BACKGROUND OF THE INVENTION 1. Field of the Invention The present invention relates to an image signal processing device for processing an image signal, and more particularly to an image signal processing device for storing an image signal in a storage medium.

[0002]

2. Description of the Related Art Conventionally, as an image signal processing apparatus for processing an image signal, for example, the image signal is recorded on a plurality of concentric recording tracks formed on a magnetic disk,
There is an electronic still video system that arbitrarily selects a recording track on the magnetic disk and reproduces an image signal recorded on the selected recording track.

By the way, the above-mentioned electronic still video system is configured to record an image signal on a recording track on a magnetic disk in an analog signal state, but recently, a subject is photographed by a video camera or the like. The image signal obtained by
A new system has emerged in which (Random Access Memory) is stored in a built-in memory card.

However, when the image signal is digitized and stored in the memory card as described above, the digitized image signal has an enormous amount of information, so a memory card having a large storage capacity is required. However, since a large-capacity memory card is still expensive, the system as described above has become very expensive.

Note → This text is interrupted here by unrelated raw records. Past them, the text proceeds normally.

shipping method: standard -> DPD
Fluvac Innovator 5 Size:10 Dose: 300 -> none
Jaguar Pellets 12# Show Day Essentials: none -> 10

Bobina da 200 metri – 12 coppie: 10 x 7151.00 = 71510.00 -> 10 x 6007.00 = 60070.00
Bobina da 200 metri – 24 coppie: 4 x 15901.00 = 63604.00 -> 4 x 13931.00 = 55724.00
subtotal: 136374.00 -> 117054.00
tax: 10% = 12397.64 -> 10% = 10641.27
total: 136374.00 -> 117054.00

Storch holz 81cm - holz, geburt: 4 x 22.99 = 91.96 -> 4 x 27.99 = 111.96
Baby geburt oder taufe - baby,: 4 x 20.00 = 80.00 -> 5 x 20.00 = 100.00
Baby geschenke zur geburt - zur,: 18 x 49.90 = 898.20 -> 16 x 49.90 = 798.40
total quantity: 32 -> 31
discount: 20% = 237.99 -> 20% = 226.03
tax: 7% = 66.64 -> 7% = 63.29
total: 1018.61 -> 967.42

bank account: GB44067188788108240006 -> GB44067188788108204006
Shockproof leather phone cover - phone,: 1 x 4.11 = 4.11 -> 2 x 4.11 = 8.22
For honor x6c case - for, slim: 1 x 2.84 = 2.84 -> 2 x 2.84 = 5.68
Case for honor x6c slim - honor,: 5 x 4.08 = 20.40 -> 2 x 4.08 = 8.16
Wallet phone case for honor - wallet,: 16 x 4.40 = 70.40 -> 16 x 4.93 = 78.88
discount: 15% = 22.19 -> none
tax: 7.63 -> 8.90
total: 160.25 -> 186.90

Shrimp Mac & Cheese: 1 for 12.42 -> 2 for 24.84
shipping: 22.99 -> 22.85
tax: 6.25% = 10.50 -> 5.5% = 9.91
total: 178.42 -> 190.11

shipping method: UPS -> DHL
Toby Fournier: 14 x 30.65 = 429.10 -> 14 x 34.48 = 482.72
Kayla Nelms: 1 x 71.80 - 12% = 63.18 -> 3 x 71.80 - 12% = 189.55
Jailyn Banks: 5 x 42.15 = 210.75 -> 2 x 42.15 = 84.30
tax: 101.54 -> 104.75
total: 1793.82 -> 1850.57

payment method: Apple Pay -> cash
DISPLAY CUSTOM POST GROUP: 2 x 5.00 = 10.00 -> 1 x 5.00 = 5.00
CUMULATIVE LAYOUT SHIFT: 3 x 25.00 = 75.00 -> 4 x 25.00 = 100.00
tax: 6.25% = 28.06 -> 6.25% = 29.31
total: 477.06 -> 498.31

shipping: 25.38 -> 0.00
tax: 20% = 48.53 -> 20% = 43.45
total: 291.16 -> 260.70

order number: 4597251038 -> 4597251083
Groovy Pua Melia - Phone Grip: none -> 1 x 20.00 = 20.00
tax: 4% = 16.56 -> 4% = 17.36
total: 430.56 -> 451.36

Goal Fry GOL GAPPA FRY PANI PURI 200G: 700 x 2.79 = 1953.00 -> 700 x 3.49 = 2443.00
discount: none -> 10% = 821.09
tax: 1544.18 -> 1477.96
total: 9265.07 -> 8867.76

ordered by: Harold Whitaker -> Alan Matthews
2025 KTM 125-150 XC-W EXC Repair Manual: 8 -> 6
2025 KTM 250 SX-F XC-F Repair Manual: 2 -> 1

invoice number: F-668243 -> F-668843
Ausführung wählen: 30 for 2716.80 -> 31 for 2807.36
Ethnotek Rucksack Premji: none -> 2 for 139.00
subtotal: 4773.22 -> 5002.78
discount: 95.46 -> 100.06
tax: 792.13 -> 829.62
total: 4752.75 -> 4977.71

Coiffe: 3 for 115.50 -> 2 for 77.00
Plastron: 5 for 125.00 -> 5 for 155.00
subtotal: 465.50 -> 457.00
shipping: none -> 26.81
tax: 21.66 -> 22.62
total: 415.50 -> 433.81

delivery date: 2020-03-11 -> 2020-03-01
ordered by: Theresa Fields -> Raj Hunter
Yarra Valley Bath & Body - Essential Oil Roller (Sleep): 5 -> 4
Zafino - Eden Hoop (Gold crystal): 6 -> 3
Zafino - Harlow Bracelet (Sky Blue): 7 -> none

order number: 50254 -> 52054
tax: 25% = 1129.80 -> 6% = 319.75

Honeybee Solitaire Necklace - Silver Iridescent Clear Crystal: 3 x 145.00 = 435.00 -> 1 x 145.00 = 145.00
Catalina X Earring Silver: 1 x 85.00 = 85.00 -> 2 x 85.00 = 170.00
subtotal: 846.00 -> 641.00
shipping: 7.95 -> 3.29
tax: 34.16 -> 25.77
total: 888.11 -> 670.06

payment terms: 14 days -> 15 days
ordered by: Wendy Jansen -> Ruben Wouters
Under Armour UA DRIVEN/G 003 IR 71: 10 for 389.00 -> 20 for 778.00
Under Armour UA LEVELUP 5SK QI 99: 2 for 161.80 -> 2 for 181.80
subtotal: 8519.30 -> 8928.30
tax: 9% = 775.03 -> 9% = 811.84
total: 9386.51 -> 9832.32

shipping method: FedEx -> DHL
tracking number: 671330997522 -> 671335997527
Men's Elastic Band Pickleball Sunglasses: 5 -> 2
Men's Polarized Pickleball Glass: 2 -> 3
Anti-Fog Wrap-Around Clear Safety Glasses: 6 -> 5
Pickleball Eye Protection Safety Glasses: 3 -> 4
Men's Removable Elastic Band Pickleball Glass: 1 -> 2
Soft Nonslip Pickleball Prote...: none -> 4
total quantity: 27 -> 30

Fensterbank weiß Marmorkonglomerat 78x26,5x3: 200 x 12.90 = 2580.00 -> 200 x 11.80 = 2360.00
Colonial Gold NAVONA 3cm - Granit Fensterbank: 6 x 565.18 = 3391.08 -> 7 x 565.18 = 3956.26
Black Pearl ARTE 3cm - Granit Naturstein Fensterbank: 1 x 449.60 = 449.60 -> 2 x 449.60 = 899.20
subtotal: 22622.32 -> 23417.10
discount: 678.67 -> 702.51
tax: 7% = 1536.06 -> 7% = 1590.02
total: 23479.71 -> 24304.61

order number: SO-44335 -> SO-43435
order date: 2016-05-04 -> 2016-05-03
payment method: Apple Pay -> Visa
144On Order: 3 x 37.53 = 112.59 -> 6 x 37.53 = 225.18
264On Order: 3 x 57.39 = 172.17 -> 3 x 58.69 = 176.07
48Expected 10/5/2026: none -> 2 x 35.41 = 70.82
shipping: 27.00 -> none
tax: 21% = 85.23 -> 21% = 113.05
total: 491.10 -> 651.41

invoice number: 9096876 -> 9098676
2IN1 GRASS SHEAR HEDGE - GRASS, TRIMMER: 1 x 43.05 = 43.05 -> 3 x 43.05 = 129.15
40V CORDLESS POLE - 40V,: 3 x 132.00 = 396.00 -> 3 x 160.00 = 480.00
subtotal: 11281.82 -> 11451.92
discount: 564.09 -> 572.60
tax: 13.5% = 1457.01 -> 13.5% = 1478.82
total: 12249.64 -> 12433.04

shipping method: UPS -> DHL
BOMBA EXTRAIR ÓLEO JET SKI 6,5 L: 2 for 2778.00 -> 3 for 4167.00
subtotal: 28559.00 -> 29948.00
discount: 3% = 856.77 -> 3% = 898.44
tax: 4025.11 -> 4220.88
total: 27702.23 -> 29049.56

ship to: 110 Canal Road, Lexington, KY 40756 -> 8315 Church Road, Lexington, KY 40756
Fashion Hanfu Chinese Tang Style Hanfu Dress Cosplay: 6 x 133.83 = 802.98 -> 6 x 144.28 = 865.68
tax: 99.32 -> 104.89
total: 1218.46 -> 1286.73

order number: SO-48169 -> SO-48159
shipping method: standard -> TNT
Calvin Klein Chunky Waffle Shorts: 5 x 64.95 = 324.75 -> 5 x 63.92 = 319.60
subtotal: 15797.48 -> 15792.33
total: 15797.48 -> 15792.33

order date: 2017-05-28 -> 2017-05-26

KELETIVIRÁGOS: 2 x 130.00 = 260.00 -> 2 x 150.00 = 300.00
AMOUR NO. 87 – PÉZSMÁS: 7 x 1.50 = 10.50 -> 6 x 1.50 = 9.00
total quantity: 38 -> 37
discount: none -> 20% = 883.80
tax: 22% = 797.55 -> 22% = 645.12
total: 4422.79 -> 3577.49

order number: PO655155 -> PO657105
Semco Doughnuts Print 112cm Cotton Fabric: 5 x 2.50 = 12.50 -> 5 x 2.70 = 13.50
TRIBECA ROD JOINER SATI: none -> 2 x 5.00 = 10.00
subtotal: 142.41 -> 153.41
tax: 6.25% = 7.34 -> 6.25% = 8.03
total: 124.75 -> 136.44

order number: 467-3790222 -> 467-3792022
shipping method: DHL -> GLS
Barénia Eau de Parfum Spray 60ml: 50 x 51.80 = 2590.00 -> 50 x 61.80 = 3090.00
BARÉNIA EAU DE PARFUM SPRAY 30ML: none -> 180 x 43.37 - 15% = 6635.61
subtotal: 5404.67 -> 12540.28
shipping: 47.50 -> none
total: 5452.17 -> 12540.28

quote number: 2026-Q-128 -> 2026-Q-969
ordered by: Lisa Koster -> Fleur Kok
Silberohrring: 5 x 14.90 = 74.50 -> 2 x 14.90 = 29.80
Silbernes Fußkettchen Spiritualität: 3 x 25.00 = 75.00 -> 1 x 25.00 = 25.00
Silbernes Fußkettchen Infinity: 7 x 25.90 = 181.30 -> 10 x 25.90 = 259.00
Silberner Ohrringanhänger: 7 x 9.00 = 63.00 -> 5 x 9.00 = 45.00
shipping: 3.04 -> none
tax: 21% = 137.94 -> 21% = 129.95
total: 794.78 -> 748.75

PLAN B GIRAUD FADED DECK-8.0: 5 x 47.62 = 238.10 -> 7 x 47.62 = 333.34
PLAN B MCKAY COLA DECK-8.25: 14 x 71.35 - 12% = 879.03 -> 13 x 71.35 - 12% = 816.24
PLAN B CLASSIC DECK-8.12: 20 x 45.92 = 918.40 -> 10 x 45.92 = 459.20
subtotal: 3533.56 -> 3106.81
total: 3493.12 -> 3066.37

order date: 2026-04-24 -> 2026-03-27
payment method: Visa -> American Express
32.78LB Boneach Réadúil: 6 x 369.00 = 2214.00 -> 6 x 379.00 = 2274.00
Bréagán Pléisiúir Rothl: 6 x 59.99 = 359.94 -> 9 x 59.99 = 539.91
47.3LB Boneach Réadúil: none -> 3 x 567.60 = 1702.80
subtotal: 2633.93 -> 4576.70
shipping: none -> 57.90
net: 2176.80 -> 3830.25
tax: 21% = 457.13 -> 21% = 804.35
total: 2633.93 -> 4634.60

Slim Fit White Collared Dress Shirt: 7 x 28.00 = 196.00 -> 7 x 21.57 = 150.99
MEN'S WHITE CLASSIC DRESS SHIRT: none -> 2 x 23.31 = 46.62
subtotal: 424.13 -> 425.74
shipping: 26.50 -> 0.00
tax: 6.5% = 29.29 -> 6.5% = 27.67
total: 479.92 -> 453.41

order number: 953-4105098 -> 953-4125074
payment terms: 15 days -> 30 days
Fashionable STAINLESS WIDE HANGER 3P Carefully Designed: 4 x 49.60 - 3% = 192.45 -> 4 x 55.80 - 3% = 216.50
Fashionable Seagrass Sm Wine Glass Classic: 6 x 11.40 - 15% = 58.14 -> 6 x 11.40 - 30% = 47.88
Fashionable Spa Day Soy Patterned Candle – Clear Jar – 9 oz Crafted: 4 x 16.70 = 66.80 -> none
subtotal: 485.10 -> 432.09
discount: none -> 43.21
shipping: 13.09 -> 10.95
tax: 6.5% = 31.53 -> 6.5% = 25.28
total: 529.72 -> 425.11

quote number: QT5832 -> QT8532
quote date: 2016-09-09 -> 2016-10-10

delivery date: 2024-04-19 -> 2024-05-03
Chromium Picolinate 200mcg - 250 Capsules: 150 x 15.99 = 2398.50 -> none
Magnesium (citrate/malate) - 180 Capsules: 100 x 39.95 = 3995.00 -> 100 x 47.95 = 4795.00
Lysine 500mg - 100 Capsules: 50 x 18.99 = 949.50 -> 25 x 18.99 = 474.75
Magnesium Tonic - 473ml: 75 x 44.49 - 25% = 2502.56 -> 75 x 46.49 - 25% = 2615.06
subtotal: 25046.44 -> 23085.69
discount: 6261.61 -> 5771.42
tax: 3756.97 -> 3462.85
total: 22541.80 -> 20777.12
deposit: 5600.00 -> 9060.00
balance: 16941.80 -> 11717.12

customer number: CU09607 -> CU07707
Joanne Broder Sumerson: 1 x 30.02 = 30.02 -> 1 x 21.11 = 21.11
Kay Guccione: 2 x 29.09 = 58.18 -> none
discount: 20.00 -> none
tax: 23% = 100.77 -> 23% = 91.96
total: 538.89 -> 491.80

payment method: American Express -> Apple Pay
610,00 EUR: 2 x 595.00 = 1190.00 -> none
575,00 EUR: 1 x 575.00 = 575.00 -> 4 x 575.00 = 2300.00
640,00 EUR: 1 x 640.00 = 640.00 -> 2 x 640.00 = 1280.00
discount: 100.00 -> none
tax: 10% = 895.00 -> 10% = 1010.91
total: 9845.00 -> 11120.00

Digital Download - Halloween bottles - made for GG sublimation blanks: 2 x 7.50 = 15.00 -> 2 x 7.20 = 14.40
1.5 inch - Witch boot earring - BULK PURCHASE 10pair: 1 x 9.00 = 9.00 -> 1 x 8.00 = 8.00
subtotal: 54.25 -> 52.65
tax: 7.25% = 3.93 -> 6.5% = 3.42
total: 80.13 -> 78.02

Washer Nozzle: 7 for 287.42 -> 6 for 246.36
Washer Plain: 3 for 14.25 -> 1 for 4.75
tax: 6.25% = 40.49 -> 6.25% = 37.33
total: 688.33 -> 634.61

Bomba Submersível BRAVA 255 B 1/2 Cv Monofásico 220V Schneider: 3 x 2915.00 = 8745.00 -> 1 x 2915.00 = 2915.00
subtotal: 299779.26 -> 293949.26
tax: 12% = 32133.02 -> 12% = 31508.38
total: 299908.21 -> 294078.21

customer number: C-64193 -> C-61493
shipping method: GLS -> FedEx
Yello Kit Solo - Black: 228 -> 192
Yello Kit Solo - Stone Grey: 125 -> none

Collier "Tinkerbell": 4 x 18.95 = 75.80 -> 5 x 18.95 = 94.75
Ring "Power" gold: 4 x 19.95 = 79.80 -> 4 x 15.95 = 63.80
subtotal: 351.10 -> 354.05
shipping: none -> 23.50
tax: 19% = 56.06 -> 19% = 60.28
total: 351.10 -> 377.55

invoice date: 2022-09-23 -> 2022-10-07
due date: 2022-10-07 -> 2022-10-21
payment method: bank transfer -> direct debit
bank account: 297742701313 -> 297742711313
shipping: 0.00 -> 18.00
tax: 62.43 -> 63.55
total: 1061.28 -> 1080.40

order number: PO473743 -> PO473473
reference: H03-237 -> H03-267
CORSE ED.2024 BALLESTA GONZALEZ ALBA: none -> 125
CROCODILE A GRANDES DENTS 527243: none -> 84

Therefore, recently, compared to memory cards,
A system for storing a digitized image signal by using a hard disk having a large storage capacity at a low cost has been considered.

[0006]

In the system using the above hard disk, when the image signal obtained by picking up an image of an object with a video camera or the like is digitized and stored in the hard disk, the rotation of the hard disk is stable, Since it takes time until the storage operation becomes possible, the hard disk is rotated before the start of the shooting / recording operation, and the shooting / recording operation start is waited in a stable state, or it is supplied from the video camera. A buffer memory for temporarily storing a digitized image signal is provided, and image data corresponding to a captured image is stored in the buffer memory, and after the hard disk rotates stably, the buffer memory is stored in the buffer memory. Read the stored image data, transfer it to the hard disk, and store it. It was.

However, as described above, if the hard disk is kept in a rotating state during the standby for the photographing / recording operation, the power consumption increases, so that the apparatus is powered by a portable power source such as a battery. In this case, the battery must be replaced frequently, or in the case of performing a continuous shooting / recording operation in which image signals continuously supplied from the video camera are continuously stored in the hard disk, During the continuous shooting / recording operation, the buffer memory for temporarily storing the image data overflows, and the continuous shooting / recording operation is interrupted.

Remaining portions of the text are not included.